# Homework 3
Esther Lyon Delsordo

## Problem 1: Overparameterization
Consider a multi-class classification problem (N = 3) with a single feature (called x). Assuming that the
logits are related to the feature via a linear model, we can write the conditional class probabilities as
$$
P(y = k|x) = \frac{exp(W_{0,k} + W_{1,k}x)}{\Sigma_j^N exp (W_{0,j} + W_{1,j}x)}
$$
This model has 2N free parameters, two for each class. Show that this model is overparameterized; specifically, show that this model can be equivalently represented with 2(N − 1) free parameters. HINT: With two
classes, this procedure exactly recovers logistic regression.
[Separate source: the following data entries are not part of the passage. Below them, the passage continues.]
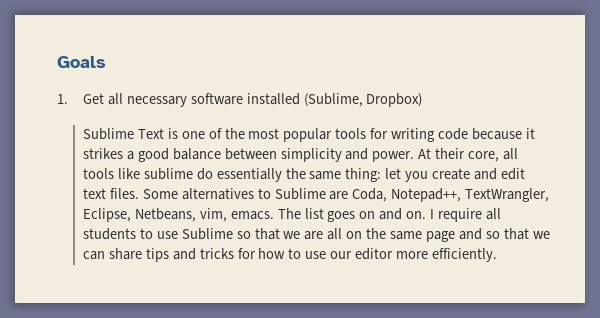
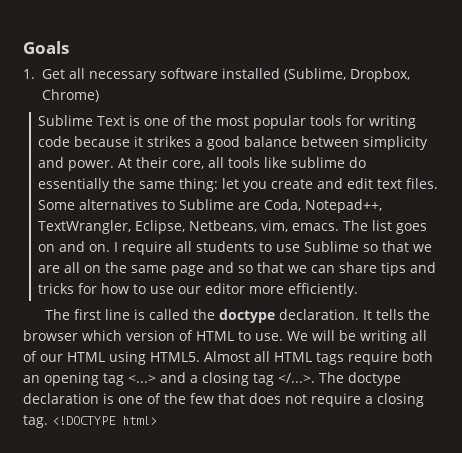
- 1. Get all necessary software installed (Sublime, Dropbox)
+ 1. Get all necessary software installed (Sublime, Dropbox, Chrome)
+ The first line is called the doctype declaration. It tells the browser which version of HTML to use. We will be writing all of our HTML using HTML5. Almost all HTML tags require both an opening tag <...> and a closing tag </...>. The doctype declaration is one of the few that does not require a closing tag. <!DOCTYPE html>

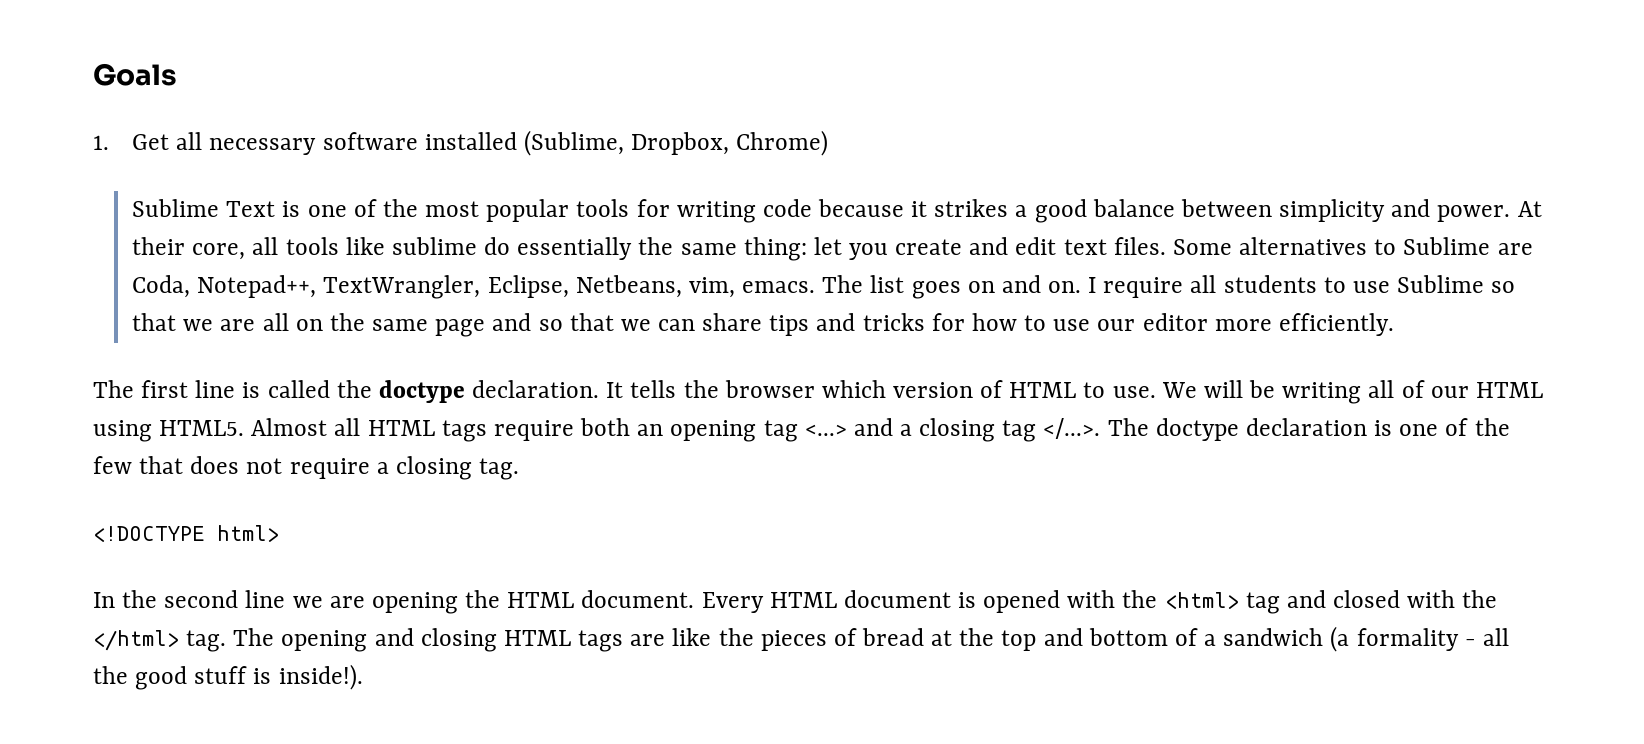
- Almost all HTML tags require both an opening tag <...> and a closing tag </...>. The doctype declaration is one of the few that does not require a closing tag. <!DOCTYPE html>
+ Almost all HTML tags require both an opening tag <...> and a closing tag </...>. The doctype declaration is one of the few that does not require a closing tag.
+ <!DOCTYPE html>
+ In the second line we are opening the HTML document. Every HTML document is opened with the <html> tag and closed with the </html> tag. The opening and closing HTML tags are like the pieces of bread at the top and bottom of a sandwich (a formality - all the good stuff is inside!).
**Solution:** Consider the case with only $N = 3$ classes. We can write the conditional class probabilities for $y=1$ as:
$$
P(y = 1|x) = \frac{exp(W_{0,1}+W_{1,1}x)}{exp(W_{0,1}+W_{1,1}x)+exp(W_{0,2}+W_{1,2}x)+exp(W_{0,3}+W_{1,3}x)}
$$
Then if we multiply by a "funky one" (an identity), we get:
$$
\frac{\frac{1}{exp(W_{0,1}+W_{1,1}x)}}{\frac{1}{exp(W_{0,1}+W_{1,1}x)}} \times \frac{exp(W_{0,1}+W_{1,1}x)}{exp(W_{0,1}+W_{1,1}x)+exp(W_{0,2}+W_{1,2}x)+exp(W_{0,3}+W_{1,3}x)}
\\
= \frac{1}{1+\frac{exp(W_{0,2}+W_{1,2}x)}{exp(W_{0,1}+W_{1,1}x)}+\frac{exp(W_{0,3}+W_{1,3}x)}{exp(W_{0,1}+W_{1,1}x)}}
\\
= \frac{1}{1+exp(W_{0,2}+W_{1,2}x-W_{0,1}-W_{1,1}x)+exp(W_{0,3}+W_{1,3}x-W_{0,1}-W_{1,1}x)}
$$
Now, let's redefine our variables by combining like terms. Let:
$$
b_1 = W_{0,2}-W_{0,1}
\\
m_1 = W_{1,2}-W{1,1}
\\
b_2 = W_{0,3}-W_{0,1}
\\
m_2 = W_{1,3}-W{1,1}
$$
We get:
$$
P(y = 1|x) = \frac{1}{1+exp(b_1+m_1x)+exp(b_2+m_2x)}
$$
This version only has $4 = 2(3-1)$ parameters, showing that our original model was overparametrized. Further, by taking the $N=2$ class version, we see that we have a logistic regression with:
$$
P(y = 1|x) = \frac{1}{1+exp(W_{0,2}+W_{1,2}x-W_{0,1}-W_{1,1}x)}
\\ = \frac{1}{1 + exp(b_1+m_1x)}
$$

## Problem 2: Backpropagation
### A
Derive and evaluate an expression for
$$
\frac{\partial L}{\partial w_2^{(2)}}
$$
Create a python script that computes this derivative for the feature x = 1.0, data y = 0.5, and parameter
values
$$
w^{(1)}_1 = 0.5 
\\ w^{(2)}_1 = 0.7 
\\ w^{(2)}_2 = −0.3
\\ w^{(3)}_1 = 0.1 
\\ w^{(3)}_2 = −0.8
$$
As a check, the correct value is approximately 0.099.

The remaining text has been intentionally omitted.